• WHAT YOU HAVE TO DO
Once a line is found to contain "bold", copy it out of the listing.

BEGIN

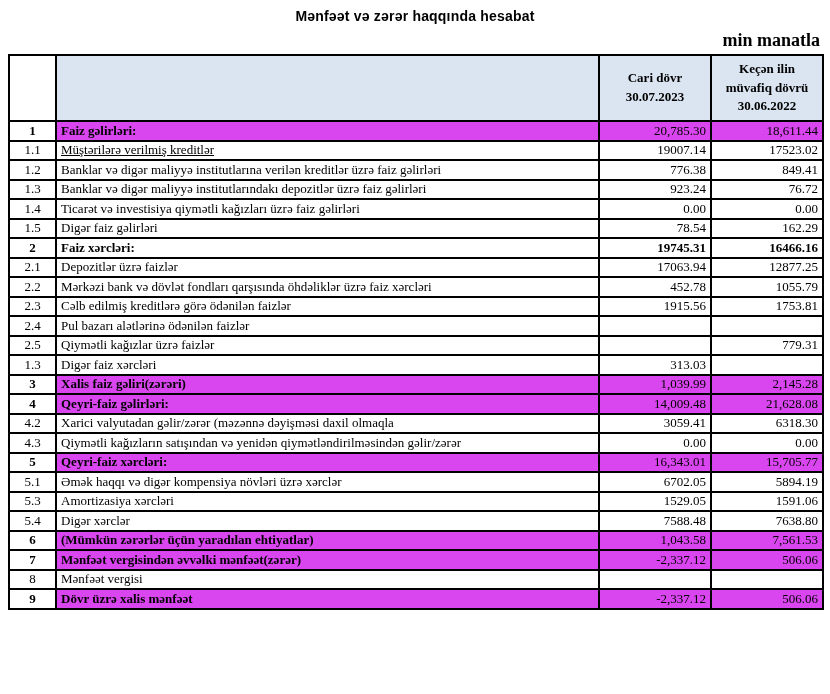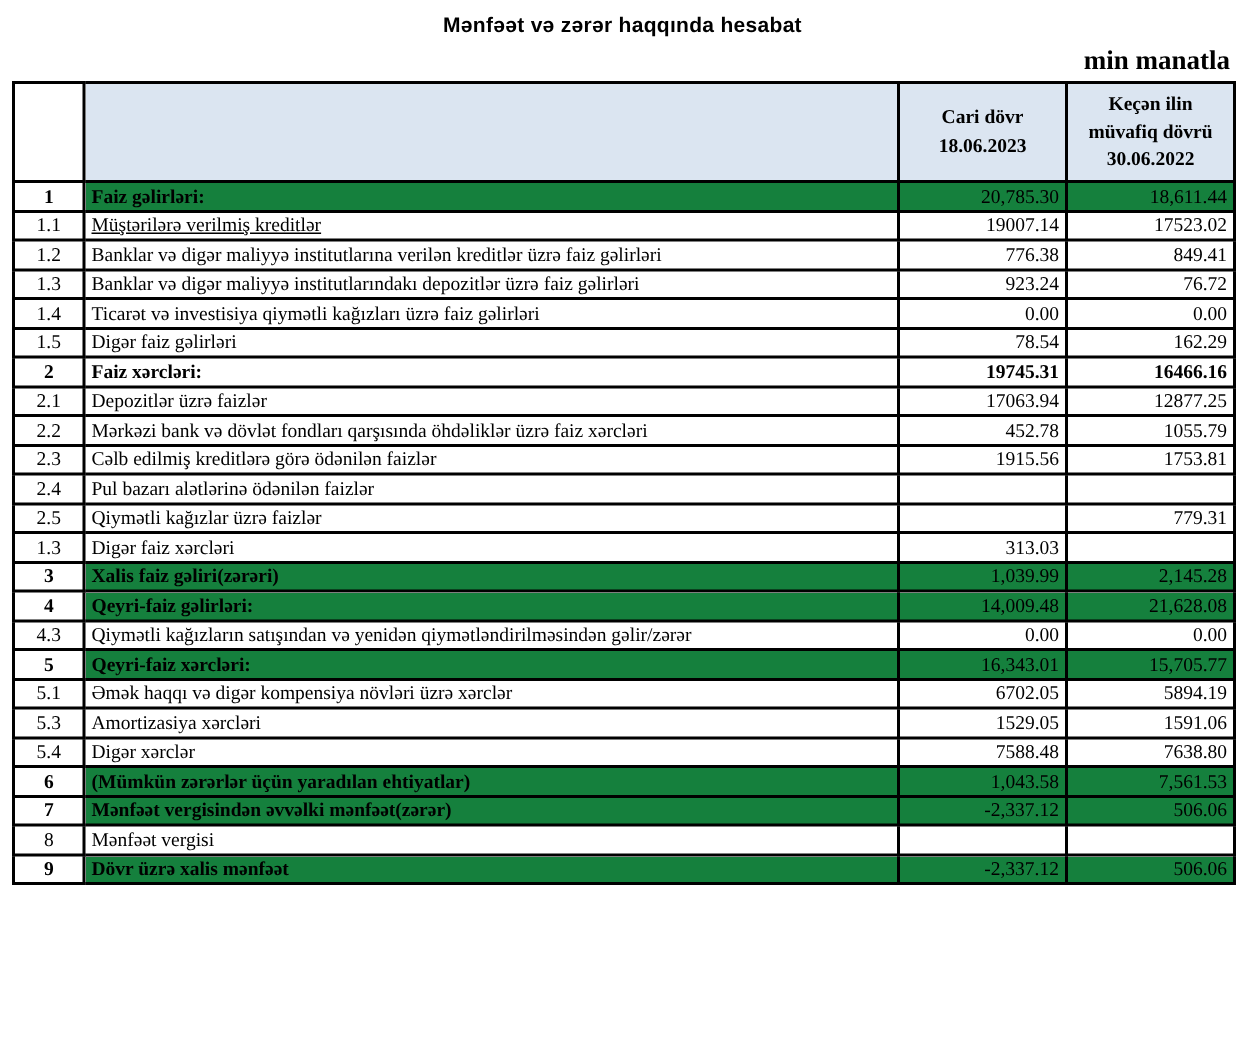--- a/index.html
+++ b/index.html
@@ -83,7 +83,7 @@
         <th class="c-lbl"></th>
         <th class="c-val" id="hdr-current">
             <div>Cari dövr</div>
-            <div>18.06.2023</div>
+            <div>30.07.2023</div>
           </th>
         <th class="c-val" id="hdr-previous">
             <div>Keçən ilin</div>

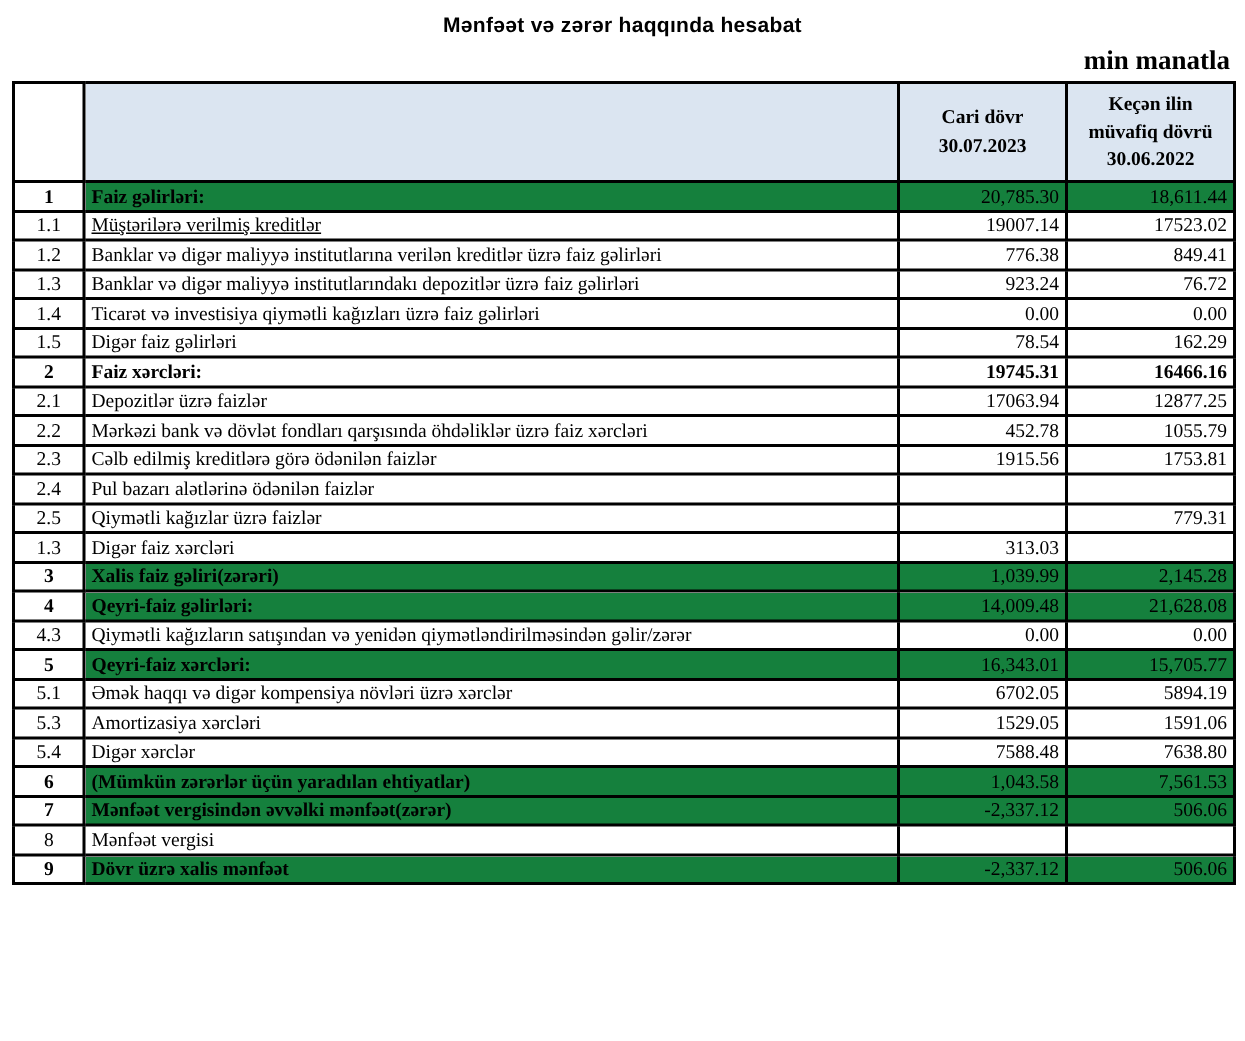--- a/index.html
+++ b/index.html
@@ -58,7 +58,7 @@
   td.num { text-align: center; }
   td.lbl { text-align: left; }
   td.val { text-align: right; }
-  tr.hl td.lbl, tr.hl td.val { background: #15803d; }
+  tr.hl td.lbl, tr.hl td.val { background: #d946ef; }
   tr.bold td.num, tr.bold td.lbl { font-weight: bold; }
   tr.vbold td.val { font-weight: bold; }
   td.lbl.ul { text-decoration: underline; }

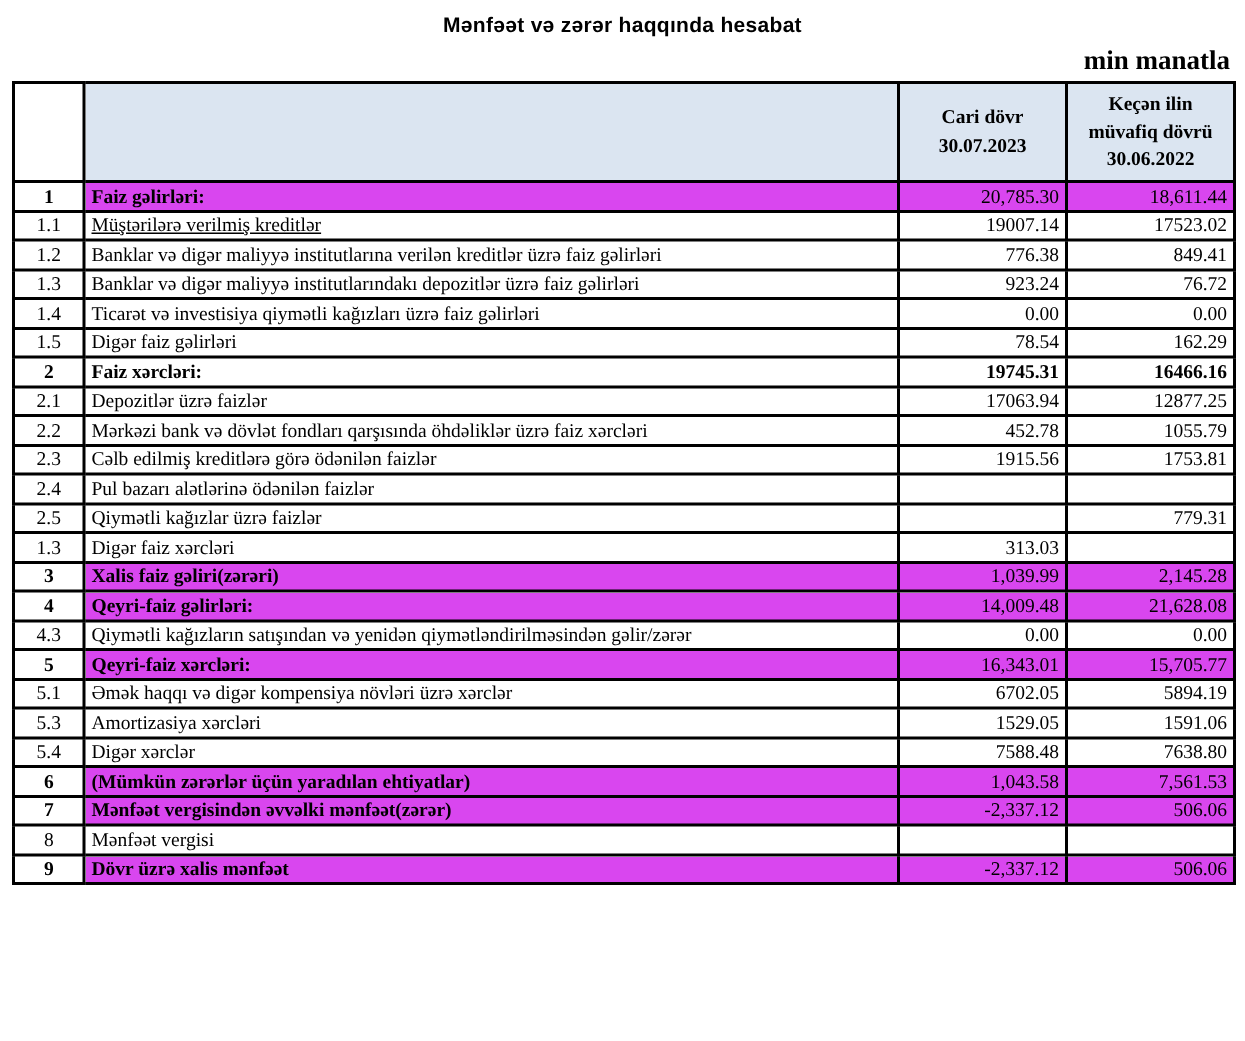--- a/index.html
+++ b/index.html
@@ -184,6 +184,12 @@
           <td class="val">21,628.08</td>
         </tr>
         <tr>
+          <td class="num">4.2</td>
+          <td class="lbl">Xarici valyutadan gəlir/zərər (məzənnə dəyişməsi daxil olmaqla</td>
+          <td class="val">3059.41</td>
+          <td class="val">6318.30</td>
+        </tr>
+        <tr>
           <td class="num">4.3</td>
           <td class="lbl">Qiymətli kağızların satışından və yenidən qiymətləndirilməsindən gəlir/zərər</td>
           <td class="val">0.00</td>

END

• RESPONSE
   tr.bold td.num, tr.bold td.lbl { font-weight: bold; }
   tr.vbold td.val { font-weight: bold; }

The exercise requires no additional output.